Der Begriff des Gesellschaftsstatuts benennt die Rechtsordnung, der eine Gesellschaft unterliegt. Das schweizerische Recht unterstellt Gesellschaften gemäss Art. 154 IPRG grundsätzlich dem Recht, unter welchem sie gegründet worden sind, und folgt damit der so genannten Gründungs- oder Inkorporationstheorie.7 Demgegenüber stellt eine Mehrzahl europäischer Rechtsordnungen zur Bestimmung des Gesellschaftsstatuts auf den Sitz als Ort der tatsächlichen Verwaltung ab.8 Vom Gesellschaftsstatut zu unterscheiden ist das Fusions- oder Spaltungsstatut. Dabei geht es um jene Rechtsordnung(en), nach deren Vorschriften die Umstrukturierung als Ganzes oder eine einzelne Frage, die sich im Zusammenhang mit der Umstrukturierung stellt, abgewickelt werden soll.
 
   
  1 Eine Umstrukturierung weist einen internationalen Charakter auf, insbesondere wenn nicht sämtliche betroffenen Rechtsträger nach schweizerischer Betrachtungsweise bzw. der Inkorporationstheorie (Art. 154 Abs. 1 FusG) oder der subsidiär zur Anwendung kommenden Sitztheorie dem schweizerischen Recht unterliegen; Vogel/Heiz/Behnisch, FusG, N 4 vor IPRG 161 ff.
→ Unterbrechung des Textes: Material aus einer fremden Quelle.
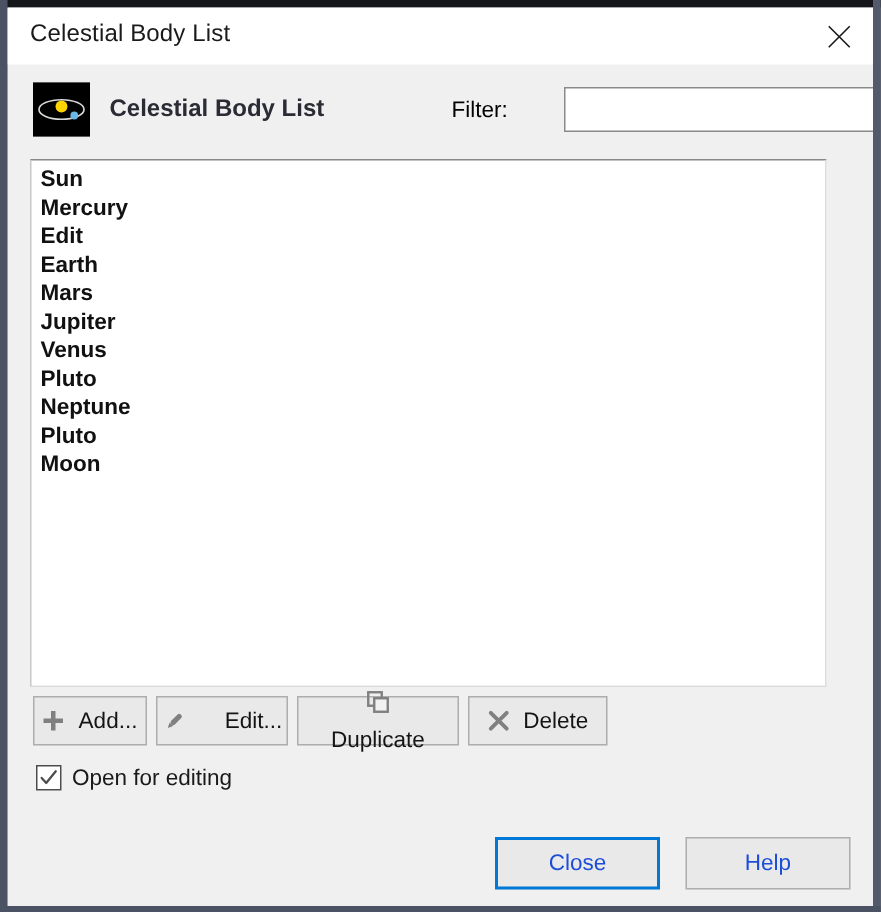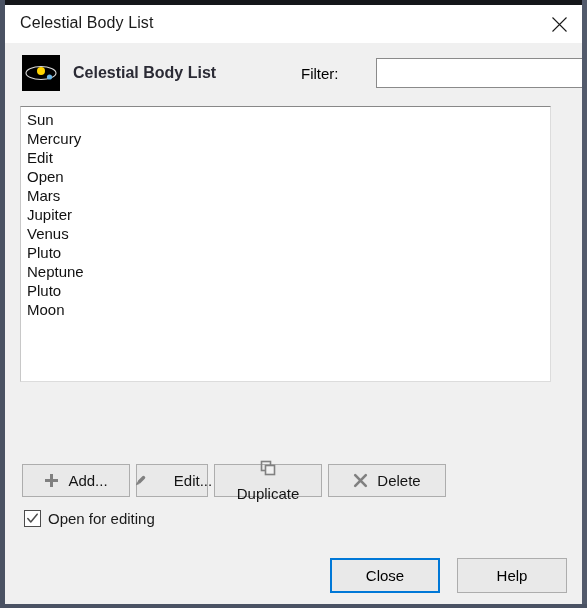--- a/index.html
+++ b/index.html
@@ -134,7 +134,7 @@
     left: 15px;
     top: 101px;
     width: 531px;
-    height: 276px;
+    height: 352px;
     box-sizing: border-box;
     background: #ffffff;
     border-top: 1px solid #888888;
@@ -143,6 +143,7 @@
     border-bottom: 1px solid #dcdcdc;
     overflow: hidden;
     padding: 3px 0 0 0;
+    font-weight: bold;
   }
   .list-item {
     height: 19px;

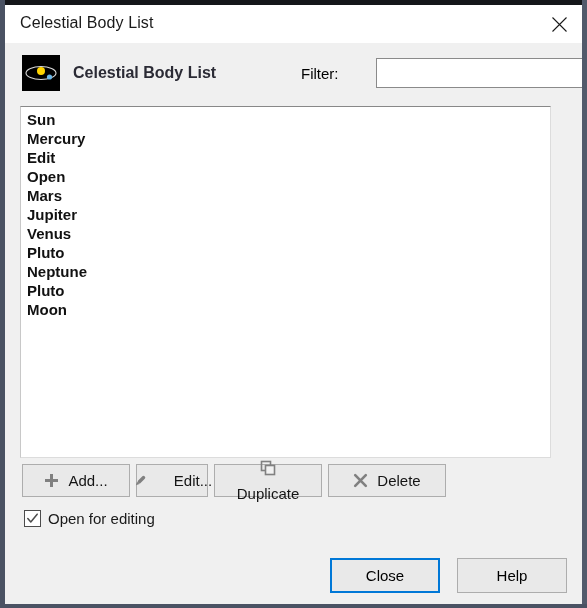--- a/index.html
+++ b/index.html
@@ -277,7 +277,7 @@
     <div class="list-item">Sun</div>
     <div class="list-item">Mercury</div>
     <div class="list-item">Edit</div>
-    <div class="list-item">Open</div>
+    <div class="list-item">Earth</div>
     <div class="list-item">Mars</div>
     <div class="list-item">Jupiter</div>
     <div class="list-item">Venus</div>

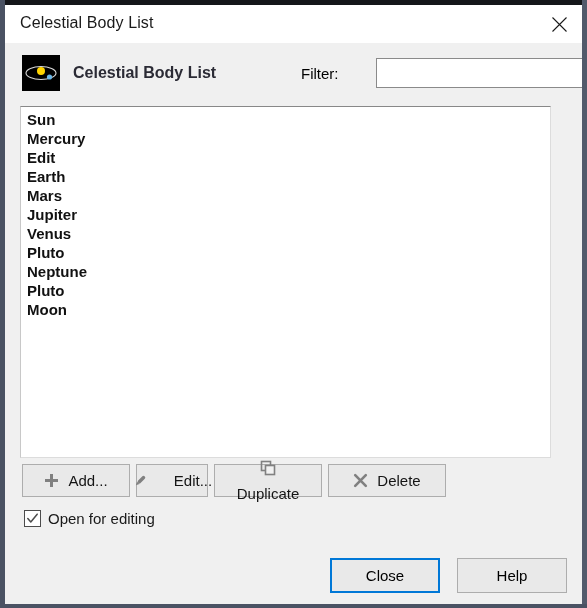--- a/index.html
+++ b/index.html
@@ -179,7 +179,7 @@
   }
   .btn .bicon { display: flex; align-items: center; }
   .btn .bicon svg, .btn .bicon { display: block; }
-  .btn-add      { width: 108px; }
+  .btn-add      { width: 76px; }
   .btn-edit     { width: 72px; gap: 26px; }
   .btn-duplicate{ width: 108px; flex-direction: column; }
   .btn-delete   { width: 118px; }

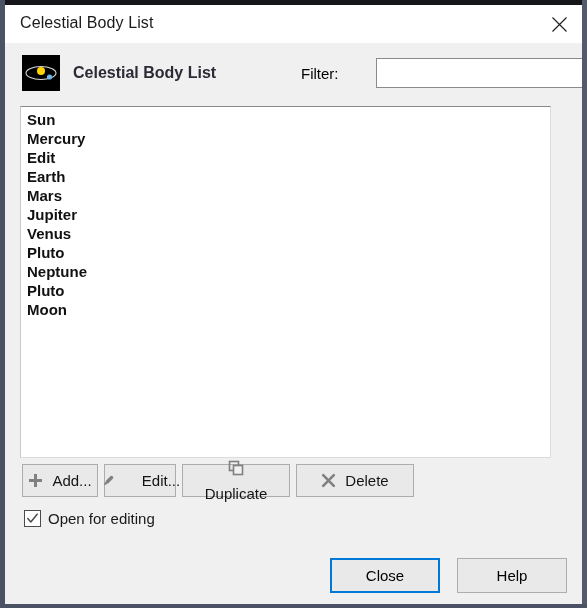--- a/index.html
+++ b/index.html
@@ -180,7 +180,7 @@
   .btn .bicon { display: flex; align-items: center; }
   .btn .bicon svg, .btn .bicon { display: block; }
   .btn-add      { width: 76px; }
-  .btn-edit     { width: 72px; gap: 26px; }
+  .btn-edit     { width: 88px; gap: 26px; }
   .btn-duplicate{ width: 108px; flex-direction: column; }
   .btn-delete   { width: 118px; }
 

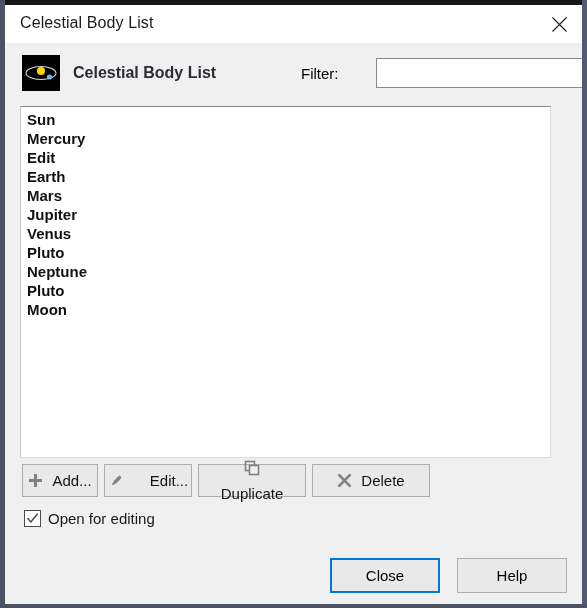--- a/index.html
+++ b/index.html
@@ -182,7 +182,7 @@
   .btn-add      { width: 76px; }
   .btn-edit     { width: 88px; gap: 26px; }
   .btn-duplicate{ width: 108px; flex-direction: column; }
-  .btn-delete   { width: 118px; }
+  .btn-delete   { width: 93px; }
 
   
   .check-row {

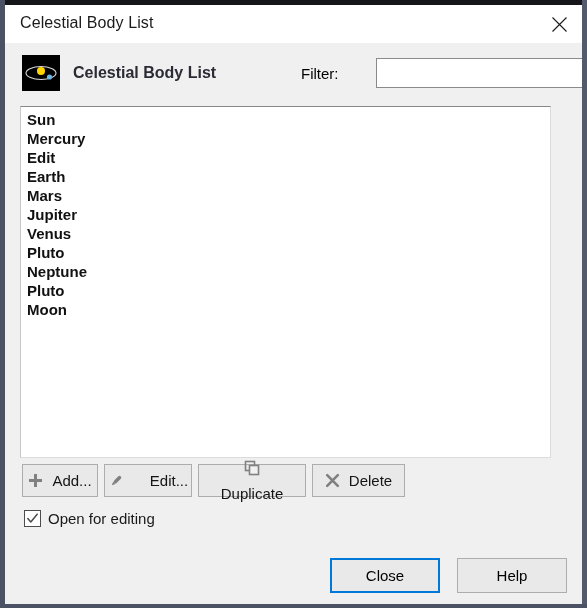--- a/index.html
+++ b/index.html
@@ -227,7 +227,7 @@
     align-items: center;
     justify-content: center;
     font-size: 15px;
-    color: #000000;
+    color: #1d4ed8;
     cursor: default;
   }
   .btn-footer.default {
2 Zum Geltungsbereich von Art. 150 IPRG siehe von Planta/Eberhard, Basler Kommentar, N 1 ff. zu Art. 150 IPRG.


3 Als Gesellschaften im Sinne von Art. 2 lit. b-c FusG gelten alle Kapitalgesellschaften (AG, Kommandit-AG, GmbH), Kollektiv- und Kommanditgesellschaften, Vereine und Genossenschaften, sofern es sich nicht um Vorsorgeeinrichtungen handelt.


4 Müller-Chen, 14.


5 Courvoisier, Stämpflis Handkommentar, N 4 der Vorbem. zu Art. 161-164b IPRG. Vgl. auch Vogel/Heiz/Behnisch, FusG, N 5 vor IPRG 161 ff. m.w.H.


6 von Planta/Eberhard, Basler Kommentar, N 9 zu Art. 150 IPRG.


7 Subsidiär bleibt ein gewisser Spielraum für die Sitztheorie, vgl. Schnyder/Liatowitsch, N 875 f.


8 Weiterführend zur Sitz- bzw. Inkorporationstheorie: von Planta/Eberhard, Basler Kommentar, N 1 ff. zu Art. 154 IPRG; zu den fünf meistdiskutierten Anknüpfungstheorien; Schwander, 63.